>>>>>

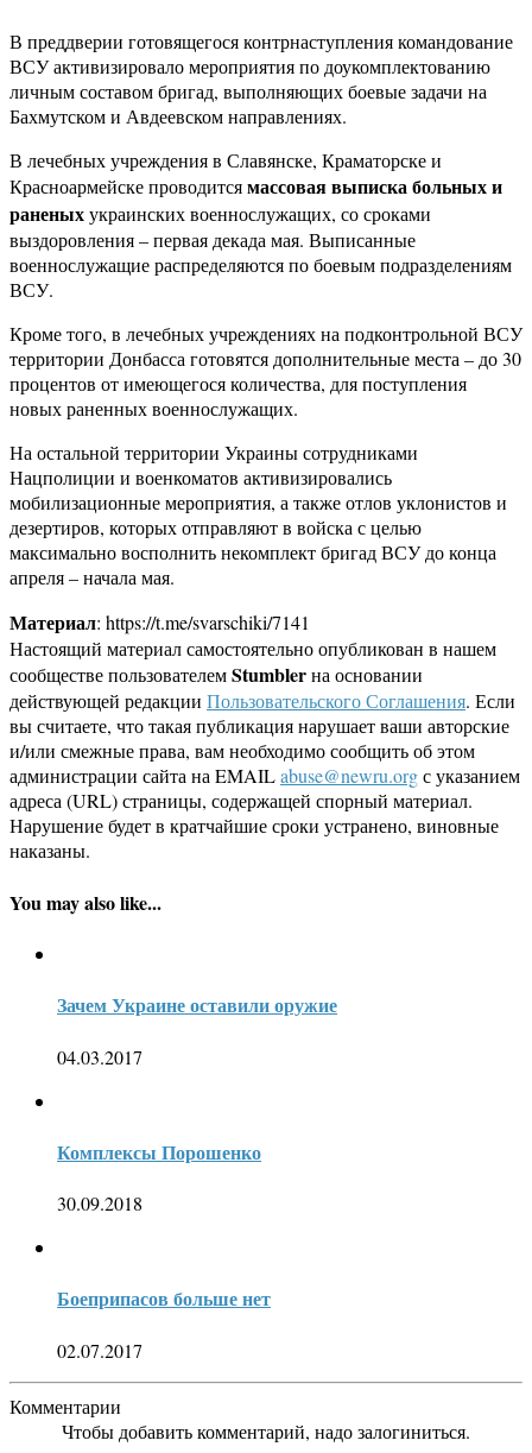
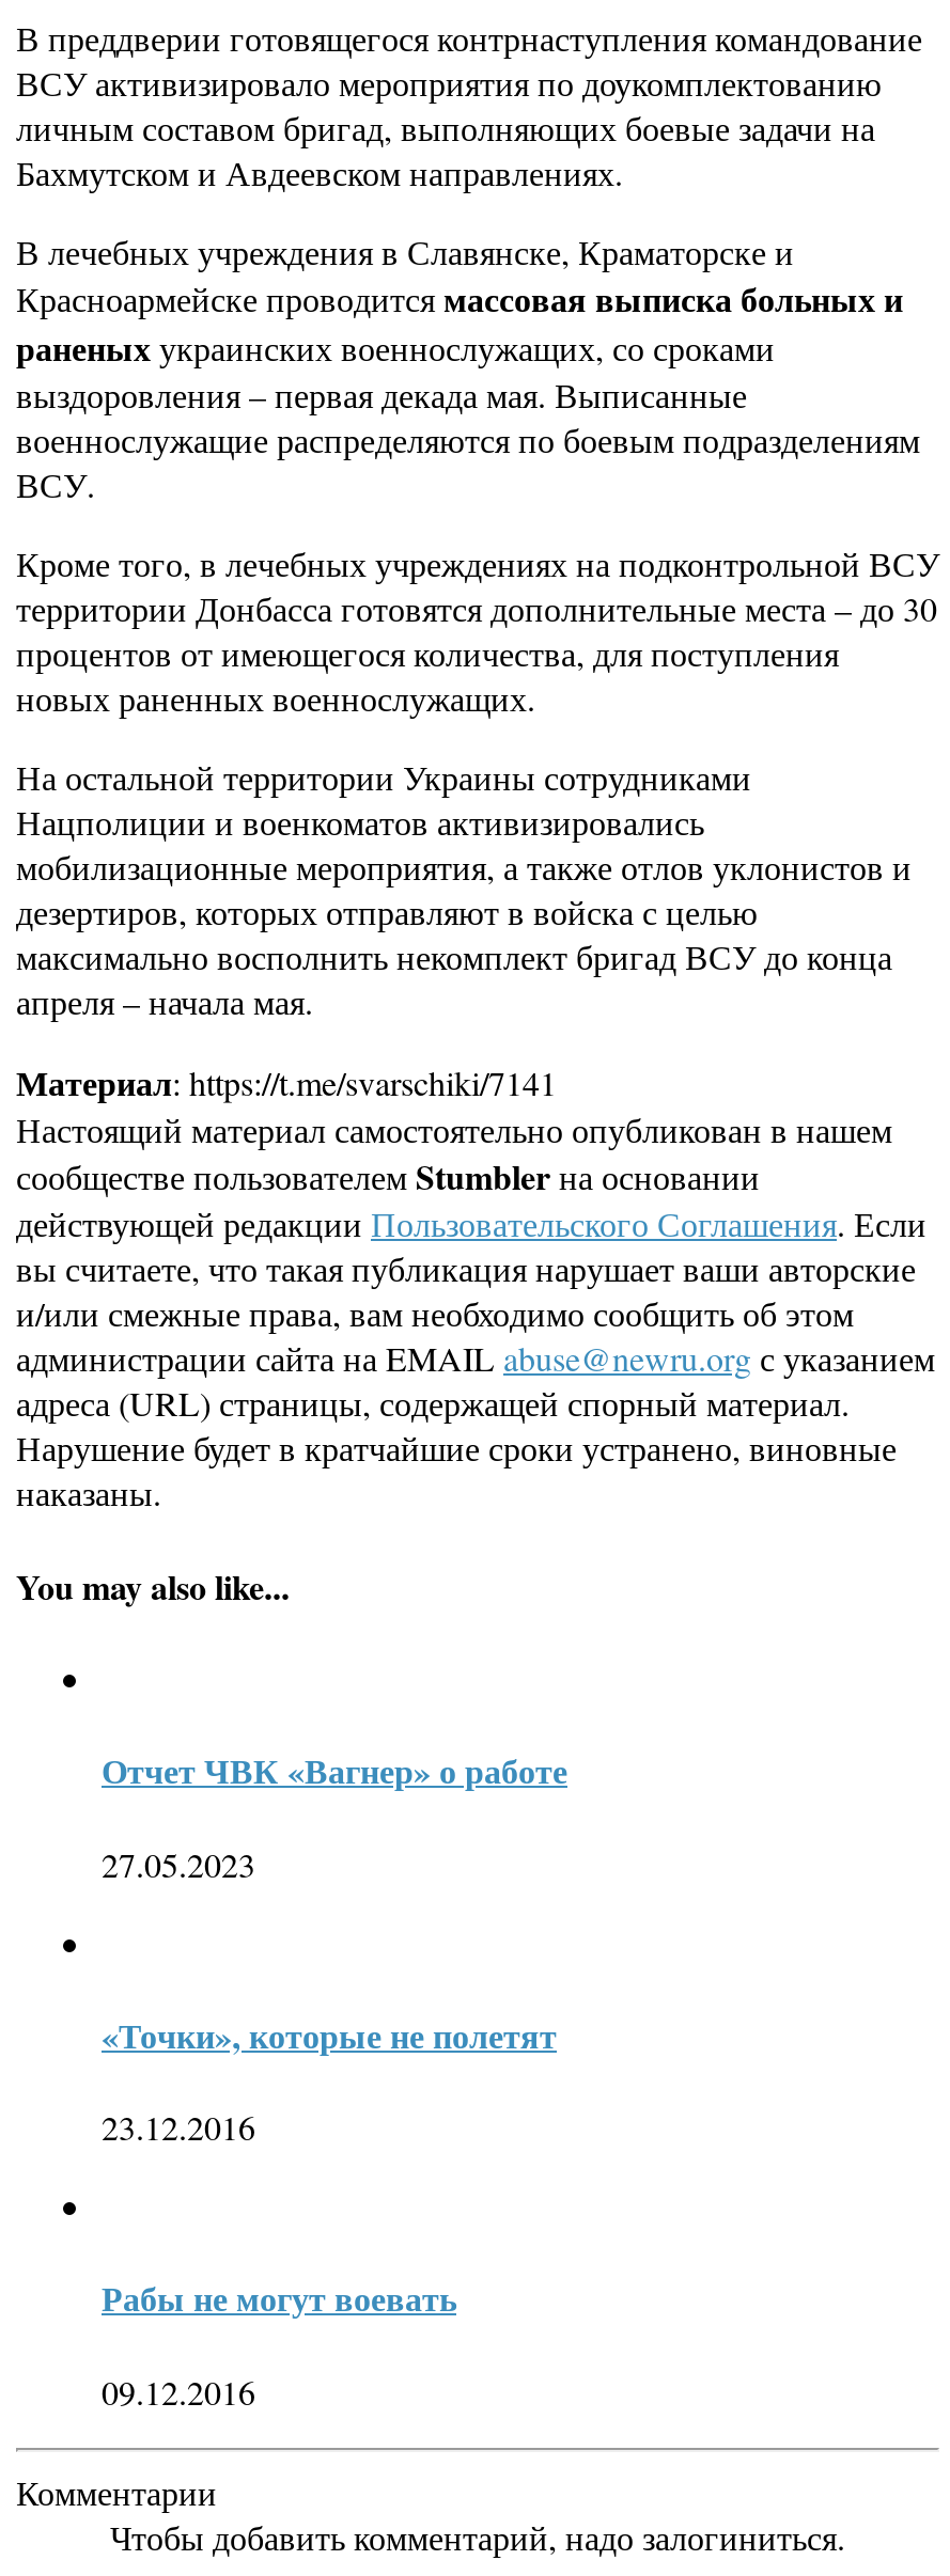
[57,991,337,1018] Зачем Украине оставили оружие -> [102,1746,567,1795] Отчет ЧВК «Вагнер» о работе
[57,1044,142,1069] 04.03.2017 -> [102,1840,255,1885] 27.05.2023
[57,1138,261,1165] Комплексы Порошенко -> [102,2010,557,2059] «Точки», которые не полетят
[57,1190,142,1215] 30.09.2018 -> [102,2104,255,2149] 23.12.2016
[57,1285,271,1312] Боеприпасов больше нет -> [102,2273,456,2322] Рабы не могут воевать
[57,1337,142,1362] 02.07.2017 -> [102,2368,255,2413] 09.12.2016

<<<<<
>>>>>

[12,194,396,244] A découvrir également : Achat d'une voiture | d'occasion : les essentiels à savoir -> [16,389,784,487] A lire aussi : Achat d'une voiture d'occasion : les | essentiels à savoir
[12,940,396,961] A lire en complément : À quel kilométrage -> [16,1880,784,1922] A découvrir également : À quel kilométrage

<<<<<
>>>>>

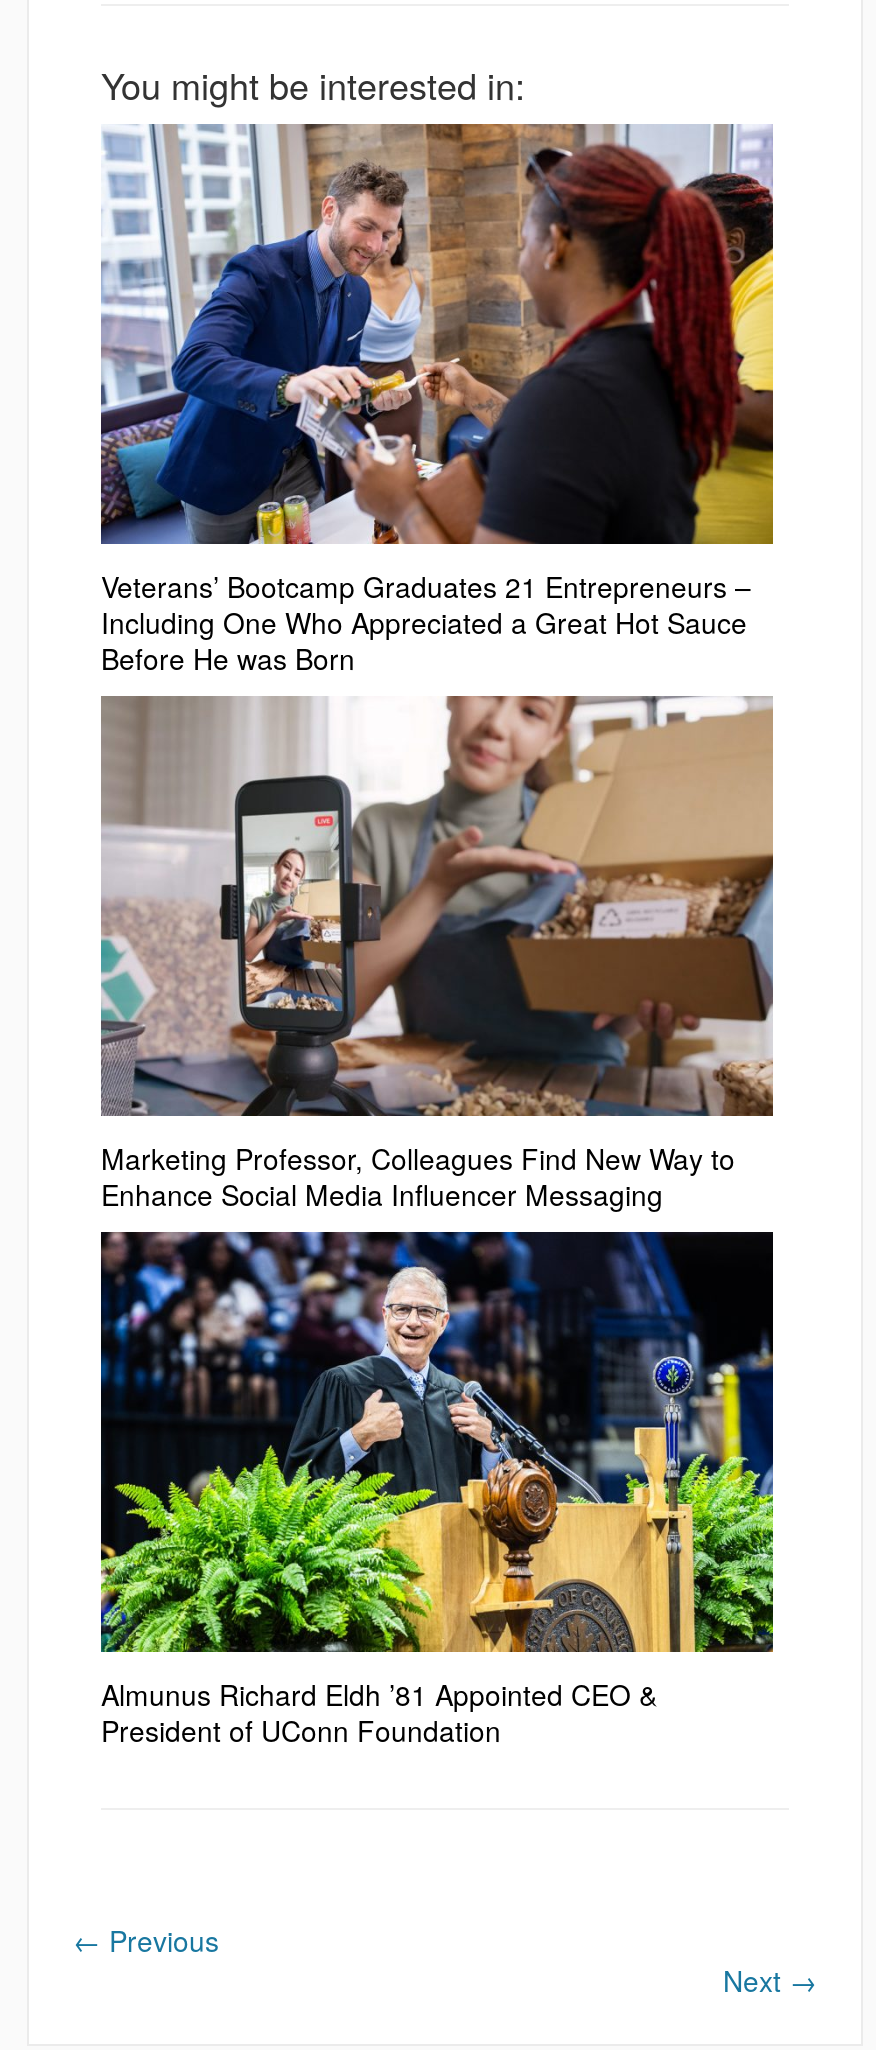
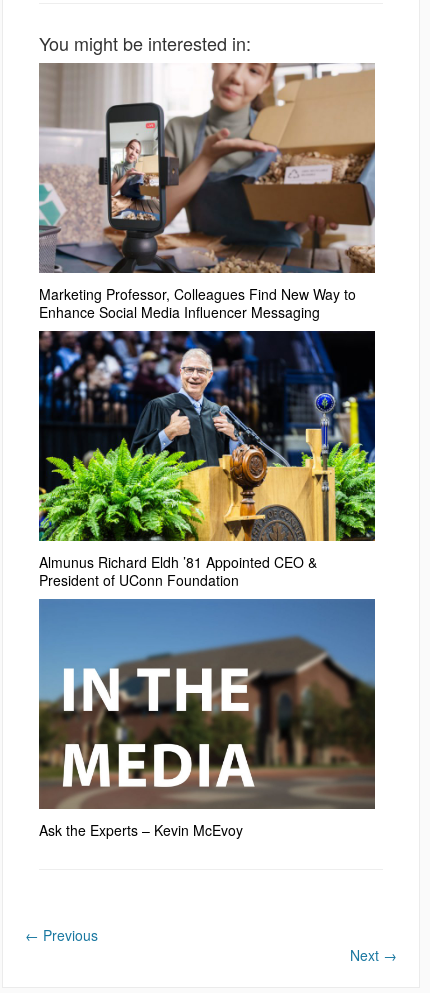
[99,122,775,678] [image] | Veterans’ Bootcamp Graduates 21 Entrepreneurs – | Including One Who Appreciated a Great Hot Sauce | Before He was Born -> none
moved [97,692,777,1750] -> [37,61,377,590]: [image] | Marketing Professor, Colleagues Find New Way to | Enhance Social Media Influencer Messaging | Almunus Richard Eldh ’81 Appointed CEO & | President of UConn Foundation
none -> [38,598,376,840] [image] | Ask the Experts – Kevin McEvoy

<<<<<

_Exercise_
Using the data above, reproduce exactly the lines from the line that contains "[57,991,337,1018] Зачем Украине" through the line that contains "[57,1337,142,1362] 02.07.2017 ->", including both.

_Written answer_
[57,991,337,1018] Зачем Украине оставили оружие -> [102,1746,567,1795] Отчет ЧВК «Вагнер» о работе
[57,1044,142,1069] 04.03.2017 -> [102,1840,255,1885] 27.05.2023
[57,1138,261,1165] Комплексы Порошенко -> [102,2010,557,2059] «Точки», которые не полетят
[57,1190,142,1215] 30.09.2018 -> [102,2104,255,2149] 23.12.2016
[57,1285,271,1312] Боеприпасов больше нет -> [102,2273,456,2322] Рабы не могут воевать
[57,1337,142,1362] 02.07.2017 -> [102,2368,255,2413] 09.12.2016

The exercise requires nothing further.